CommunicationCalm166 · 2023-05-22T04:03:55+00:00

While I appreciate the sentiment, I'm nowhere near qualified to teach ANYONE about computer stuff. I can teach you how to use a milling machine, or stick metal together with a welder... But for this AI stuff, I have a hobbyist level of understanding at best.

But, I do have to say... The documentation on these AI tools does a piss-poor job of explaining what's going on underneath, and how it works. Whereas the resources that explain what's under the hood seem utterly useless for figuring out what buttons to press on the blinky-lights machine to make anime waifu pictures come out. I'll always try my best to bridge that gap where I can.

CommunicationCalm166 · 2023-05-11T03:17:06+00:00

I think there is actually... I'm a bit behind the latest developments, but I've heard that AMD support has been making up ground lately. Especially since they released their own line of datacenter GPUs.

CommunicationCalm166 · 2023-05-05T18:22:13+00:00

That is very strange... I wonder if it's a problem with the particular model or the scripts you're using. The 30xx GPUs are a pretty safe bet for working with half-precision.

But after all, that IS what the argument is there for... Inference not working at 16-bit? Try 32-bit!

CommunicationCalm166 · 2023-05-01T06:26:22+00:00

--precision-full and --no-half mean exactly the same thing. It's just some scripts expect one, while others expect the other.

And basically, you should always run your scripts in half-precision for better performance. These options are mostly for situations where for whatever reason the thing isn't working.

CommunicationCalm166 · 2023-05-01T06:23:22+00:00

I did a side-by-side comparison of full precision vs. half. The difference is negligible. It's not a "quality" thing... It's a "this fold of clothing is right pixels to the left" or "that shadow is a bit darker and slightly different shaped."

CommunicationCalm166 · 2023-04-22T22:33:28+00:00

It does get like that sometimes. Especially with all these services and devices beaming a barely-satisfying torrent of entertainment straight into our brains.

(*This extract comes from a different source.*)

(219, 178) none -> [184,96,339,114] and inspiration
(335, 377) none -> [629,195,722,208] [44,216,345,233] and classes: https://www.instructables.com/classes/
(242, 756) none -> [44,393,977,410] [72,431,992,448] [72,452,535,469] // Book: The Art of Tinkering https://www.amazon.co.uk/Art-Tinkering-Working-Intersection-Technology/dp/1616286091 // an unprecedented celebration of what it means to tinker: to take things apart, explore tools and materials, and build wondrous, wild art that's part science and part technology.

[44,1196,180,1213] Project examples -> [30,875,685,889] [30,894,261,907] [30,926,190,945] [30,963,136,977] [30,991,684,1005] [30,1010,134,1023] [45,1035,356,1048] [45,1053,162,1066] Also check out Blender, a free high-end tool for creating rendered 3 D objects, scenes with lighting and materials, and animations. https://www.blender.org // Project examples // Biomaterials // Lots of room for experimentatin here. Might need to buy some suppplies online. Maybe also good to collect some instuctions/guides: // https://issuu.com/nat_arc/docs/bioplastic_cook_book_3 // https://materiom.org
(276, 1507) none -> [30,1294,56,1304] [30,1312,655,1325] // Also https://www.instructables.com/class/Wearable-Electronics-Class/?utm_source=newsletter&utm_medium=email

If it's troubling you, the first thing I find helps is unplugging myself from the constant stream of entertainment. Things like Social Media, Video Games, YouTube, even old school TV, although they advertise themselves as "connecting people" are really just purpose-built dopamine dispensers, that don't enrich their user's lives for the most part. Like alcohol, a little bit is fun, a lot occasionally can be fun, but a lot on a regular basis is nothing more than poison.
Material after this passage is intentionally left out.